En souvenir de ses premiers livres de poche, Christian Lacroix avait, il y a quelques années, dessiné, pour chacun des titres, les illustrations de couverture et de jaquette, ainsi que les pages de garde et les rabats. Il colora jusqu’à la tranche des livres. Parmi eux : La Princesse de Clèves. Le couturier qui n’a cessé a de transgresser ses propres frontières, et animé par son intérêt pour les livres et la littérature, a décidé d’aller plus loin avec ce nouveau livre.
Il a relevé le défi de s’approprier le texte de Madame de Lafayette en l’ornant de dessins originaux inspirés par ce roman qu’il invite à lire ou relire. Grâce à sa ponctuation, il poursuit la défense et illustration d’un livre devenu un symbole de résistance et qu’un président de la république remit à la mode il y a quelques années.
L’œuvre, publiée initialement de manière anonyme ou sous des noms d’emprunt, apporta la succès à celle qui fut comtesse, dame d’honneur d’Anne d’Autriche. Elle fréquenta les salons de son temps avant de fonder le sien et fut l’une des meilleures amies de Madame de Sévigné. Dans l’appartement de jeunes mariés de ses parents en Arles, Christian Lacroix dormait près de la bibliothèque familiale. Les livres de la collection Blanche furent certains de ses compagnons.
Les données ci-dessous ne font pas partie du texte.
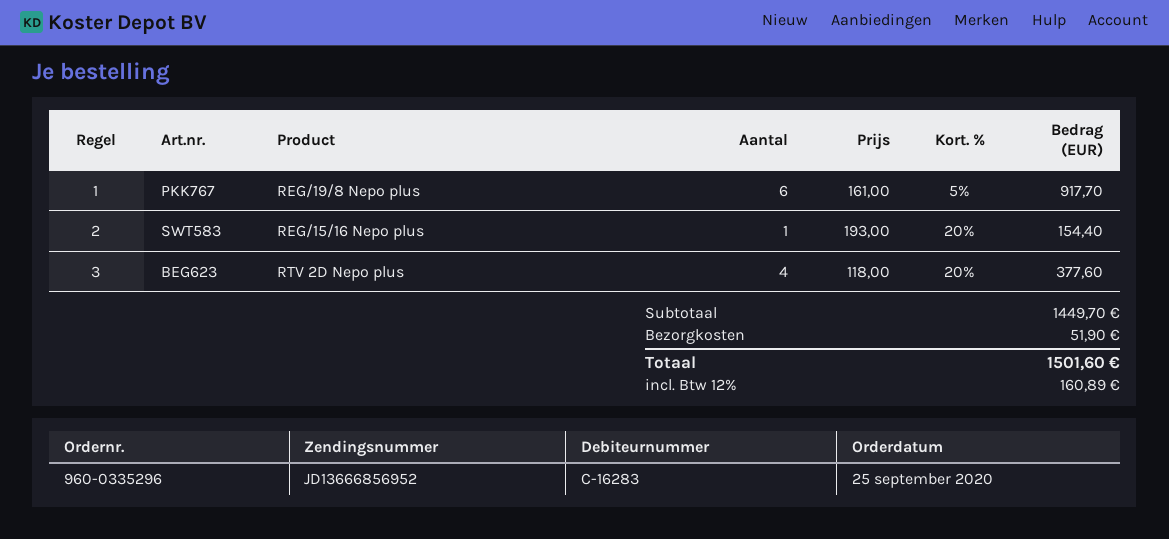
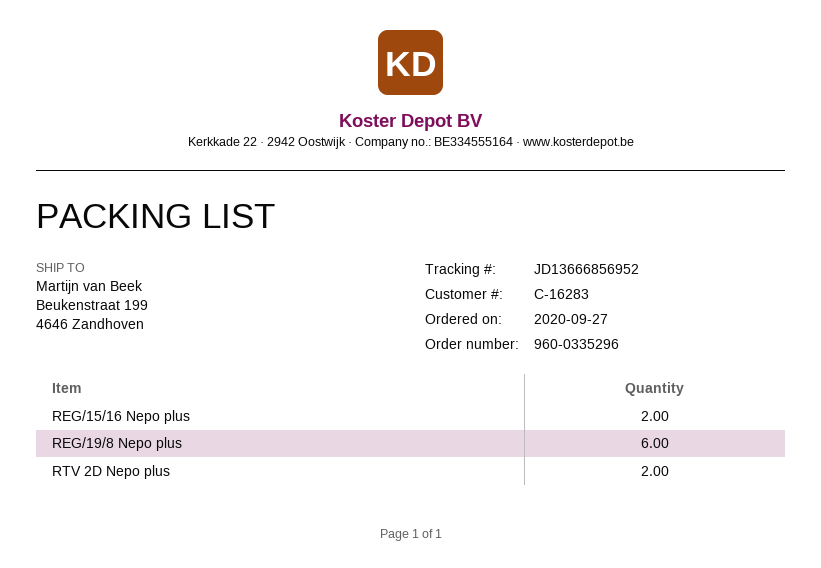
order date: 2020-09-25 -> 2020-09-27
REG/15/16 Nepo plus: 1 -> 2
RTV 2D Nepo plus: 4 -> 2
Sensible au Garamond de la collection et à son format classique (qu’il agrandit pour cette édition), l’artiste donne sa propre interprétation du texte qui fut pour lui de formation (avec Le Grand Meaulnes).
Le récit de Madame de Lafayette devint en effet une ouverture vers le monde du rêve ou de la réalité réinventée. Ce qui ne l’empêchait pas d’aimer de manière concomitante à l’époque les Beatles et San Antonio. Mais la Comtesse (dont il il troqua enfant le livre contre les magazines pour retrouver son histoire) demeure vivante et nourrit sa création.
L’artiste prouve que dans ce livre les raisonnements ne roulent pas exclusivement sur le critère de la vraisemblance. Pour le couturier, le récit est bien plus que le médium d’une discussion philosophique mondaine. L’œuvre possède une portée contemporaine en exprimant des préoccupations féminines et/ou féministes.
Lacroix l’a bien compris : d’où sa volonté de réactualiser l’œuvre. Il en retient le « symptôme » qu’il magnifie avec drôlerie.
jean-paul gavard-perret
Marie-Madeleine de La Fayette, La princesse de Clèves : édition Christian Lacroix, Le Livre de Poche, 2011, 253 p.